For this study, the researchers set out to observe the TCR in conditions that closely resemble those inside a living cell. They placed the receptor into a nanodisc, a tiny disc-shaped section of membrane held in solution by a scaffold protein wrapped around its edge. Assembling the full receptor was difficult, and “getting all eight of these proteins properly assembled into the nanodisc was challenging,” Notti says.

Previous structural studies of the TCR had relied on detergent, which often strips away the surrounding membrane. Walz notes that this was the first time the receptor complex had been restored to a membrane environment for detailed imaging.

Seeing the Receptor Switch On

Once the TCR was embedded in the nanodisc, the researchers used cryo-EM to visualize it. The images showed that the receptor remains closed and compact when inactive. When it encounters an antigen-presenting molecule, however, the structure opens and extends outward, resembling a wide-reaching motion.

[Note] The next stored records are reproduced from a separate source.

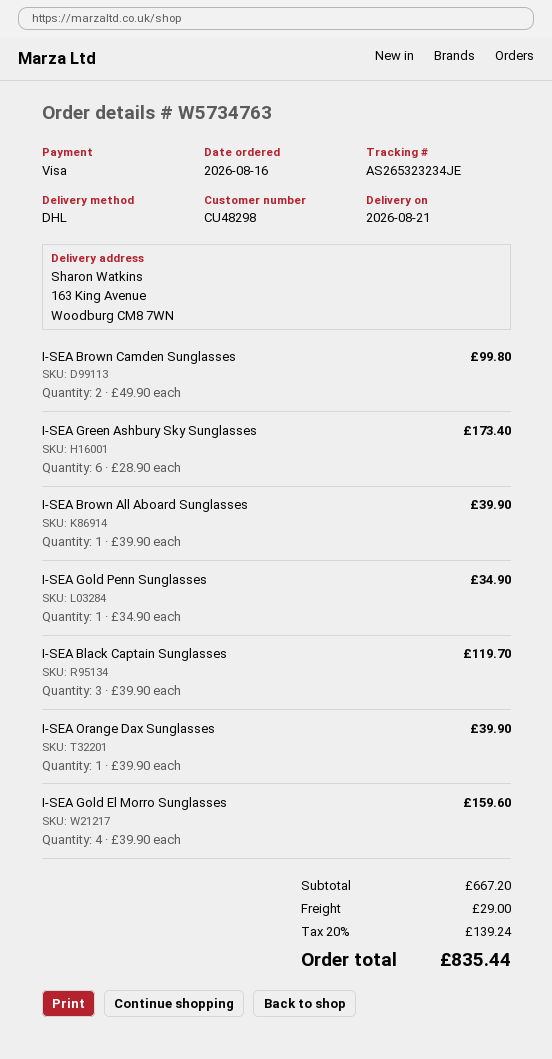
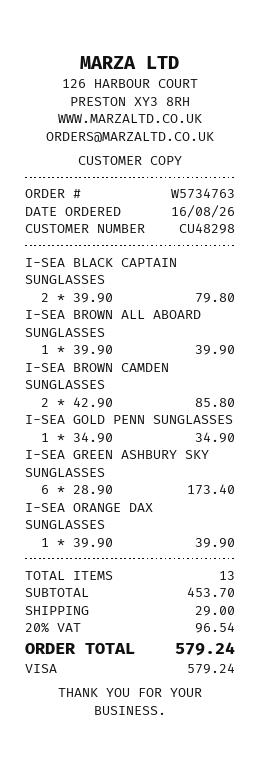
I-SEA Brown Camden Sunglasses: 2 x 49.90 = 99.80 -> 2 x 42.90 = 85.80
I-SEA Black Captain Sunglasses: 3 x 39.90 = 119.70 -> 2 x 39.90 = 79.80
I-SEA Gold El Morro Sunglasses: 4 x 39.90 = 159.60 -> none
subtotal: 667.20 -> 453.70
tax: 20% = 139.24 -> 20% = 96.54
total: 835.44 -> 579.24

The result surprised the team. “The data that were available when we began this research depicted this complex as being open and extended in its dormant state,” Notti explains. “As far as anyone knew, the T cell receptor didn’t undergo any conformational changes when binding to these antigens. But we found that it does, springing open like a sort of jack-in-the-box.”

The researchers believe two factors made this discovery possible. First, they carefully recreated the TCR’s in vivo membrane environment using the right lipid mixture. Second, they reinserted the receptor into a membrane using nanodiscs before conducting cryo-EM imaging. They found that an intact membrane keeps the receptor in a closed position until activation occurs. In earlier studies, detergent may have removed this restraint, allowing the receptor to open prematurely.

“It was important that we used a lipid mixture that resembled that of the native T cell membrane,” says Walz. “If we had just used a model lipid, we wouldn’t have seen this closed dormant state either.”

Implications for Cancer Therapies and Vaccines

The team believes their findings could help improve treatments that rely on T cell receptors. “Re-engineering the next generation of immunotherapies tops the charts in terms of unmet clinical needs,” Notti says. “For example, adoptive T cell therapies are being used successfully to treat certain very rare sarcomas, so one could imagine using our insights to re-engineer the sensitivity of those receptors by tuning their activation threshold.”

Walz also sees potential applications beyond cancer therapy. “This information may be used for vaccine design as well,” he adds. “People in the field can now use our structures to see refined details about the interactions between different antigens presented by HLA and T cell receptors. Those different modes of interaction might have some implication for how the receptor functions — and ways to optimize it.”